Saturday, June 17, 2006
I always did say that "life is a four-letter word; and so is pain"
The Daily Om author agrees to some extent...
Pain is a fact of being and one that permeates all of our lives to some degree. Since the hurt we feel may be a part of the experiences that have touched us most deeply, we are often loathe to let it go. It is frequently easier to keep our pain at our sides, where it acts as a shield that shelters us from others and gives us an identity -that of victim- from which we can draw bitter strength. However, pain's universality can also empower us to use our hurt to help others heal. Since no pain is any greater or more profound than any other, what you feel can give you the ability to help bring about the recovery of individuals whose hurts are both similar to and vastly different from your own. You can channel your pain into transformative and healing love that aids you in helping individuals on a one-to-one basis and spreading a tide of curative energy throughout the world.
First of all, I have to disagree with the notion that "no pain is any greater than any other". There are definitely levels of suffering - I have not known the greater ones, but I have known greater ones than some (which may include the author of the Om too, judging by his statement there...)
Secondly, "spreading a tide of curative energy throughout the world" necessitates some collaboration from said world - which is not a given either.

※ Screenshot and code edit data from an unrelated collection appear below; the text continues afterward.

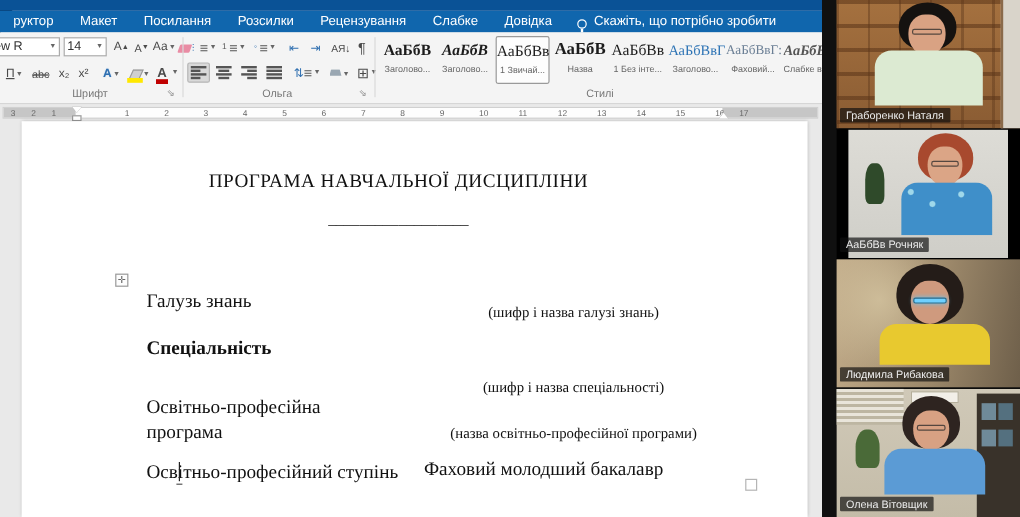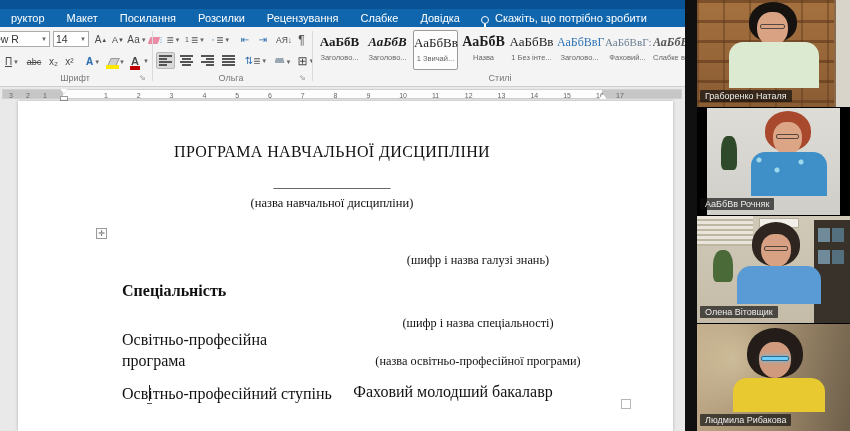--- a/index.html
+++ b/index.html
@@ -396,7 +396,6 @@
     <div class="page">
       <div class="doc-title">ПРОГРАМА НАВЧАЛЬНОЇ ДИСЦИПЛІНИ</div>
       <div class="doc-line">__________________</div>
-      <div class="doc-sub">(назва навчальної дисципліни)</div>
 
       <div class="mv-handle">✛</div>
 

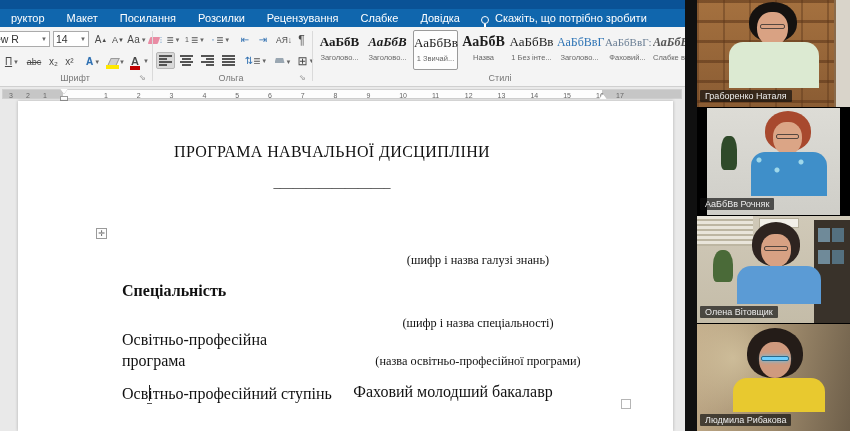--- a/index.html
+++ b/index.html
@@ -399,6 +399,7 @@
 
       <div class="mv-handle">✛</div>
 
+      <div class="fld-label" style="top:140px;">Галузь знань</div>
       <div class="fld-hint" style="top:152px;">(шифр і назва галузі знань)</div>
 
       <div class="fld-label" style="top:179px;font-weight:bold;">Спеціальність</div>

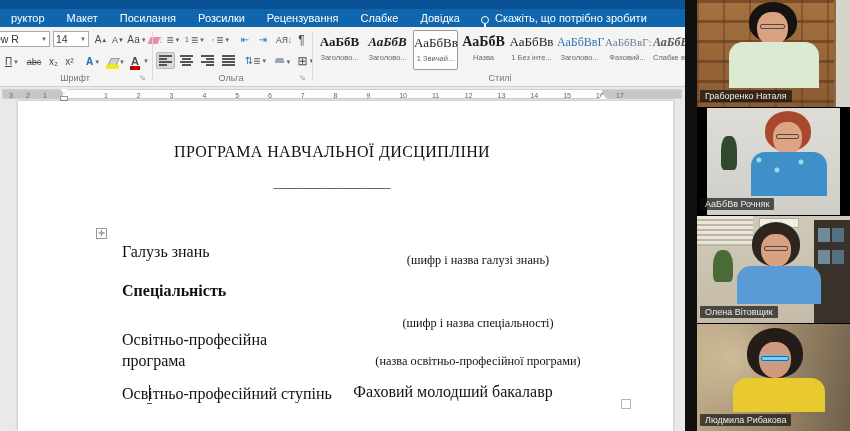--- a/index.html
+++ b/index.html
@@ -439,6 +439,15 @@
       </div>
       <div class="pname">АаБбВв Рочняк</div>
     </div>
+    <div class="tile t4">
+      <div class="scene">
+        <div class="hair"></div>
+        <div class="face"></div>
+        <div class="glasses"></div>
+        <div class="torso"></div>
+      </div>
+      <div class="pname">Людмила Рибакова</div>
+    </div>
     <div class="tile t3">
       <div class="scene">
         <div class="blind"></div>
@@ -452,15 +461,6 @@
       </div>
       <div class="pname">Олена Вітовщик</div>
     </div>
-    <div class="tile t4">
-      <div class="scene">
-        <div class="hair"></div>
-        <div class="face"></div>
-        <div class="glasses"></div>
-        <div class="torso"></div>
-      </div>
-      <div class="pname">Людмила Рибакова</div>
-    </div>
   </div>
 
 </div>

The Om philosopher explains himself further though:
The capacity to heal others evolves naturally within those who are ready to disassociate themselves from their identity as victims. In fact, the simple decision to put aside the pain we have carried is what grants us the strength to redeem that pain through service. There are many ways to use the hurt you feel to help others. Your pain gives you a unique insight into the minds of people who have experienced trauma and heartache. You can draw from the wellspring of strength that allowed you to emerge on the other side of a painful experience and pass that strength to individuals still suffering from their wounds. You may be able to council individuals in need by showing them the coping methods that have helped you survive or simply by offering sympathy. A kinship can develop that allows you to relate more closely with those you are trying to aid and comfort.
Ah - the key word there: "sympathy".
One has to be bereaved himself in order to starting noticing those that will give it out spontaneously, thus showing genuine kindness of heart, and those that need to be almost forced into displaying that most basic of human sentiments.
It never was difficult in the least for me to feel the pain of others who were bereft - even when I barely knew the person, I offered my sincere sympathy and tried to alleviate, temporarily of course, their pain as best as I could...
That is the minimalistic definition of the word "healing" though - but it is better than nothing at all indeed. But then there are many in this world who empathize not with the pain of others in the least way - and they still believe themselves to be basically "good folks". I overheard a lady once say, in a hospital, amidst so many heavily-afflicted with a variety of diseases (and some were even dying) that she didn't get emotional about anyone else's illness, unless it was family. This person didn't consider herself to be heartless in the least and stated this fact about herself the most matter-of-factly way imagineable... She obviously has no concept of unity among humanity - that we are all family on this planet, even with the evil ones that number so heavily among us as it is... The best that we can be, ideally, would dictate that we would even feel sadness when an evil one dies - for he did not and never will now get his chance to mend his ways after all. Offering sympathy to the ones who actually mourn the passing of an evil individual -whether they ignore that underlining trait about the person knowingly or not- has got to be the hardest thing anyone of us could ever accomplish, I imagine. That would be scoring high points too for one's soul, if we can manage such a feat at all...
Helping others can be a restorative experience that makes your own heart grow stronger. In channeling your pain into compassionate service and watching others successfully recover, you may feel a sense of euphoria that leads to increased feelings of self-worth and optimism. Your courageous decision to reach out to others can be the best way to declare to yourself and the world that your pain didn't defeat you, and in fact it helped you heal.
Thus, it could help us heal as well as helping others heal. Nothing is ever done entirely gratuitously in this world, we knew that already; here though, we have a win-win situation that is exemplary - as much so as it can possibly get anyway... Let this be, then, a call to arms of a different kind - not 100% altruistic, but then nothing ever is either...!
Called we are into compassionate service - may euphoria not be far behind indeed, for there is no better decoration to have bestowed upon us, verily!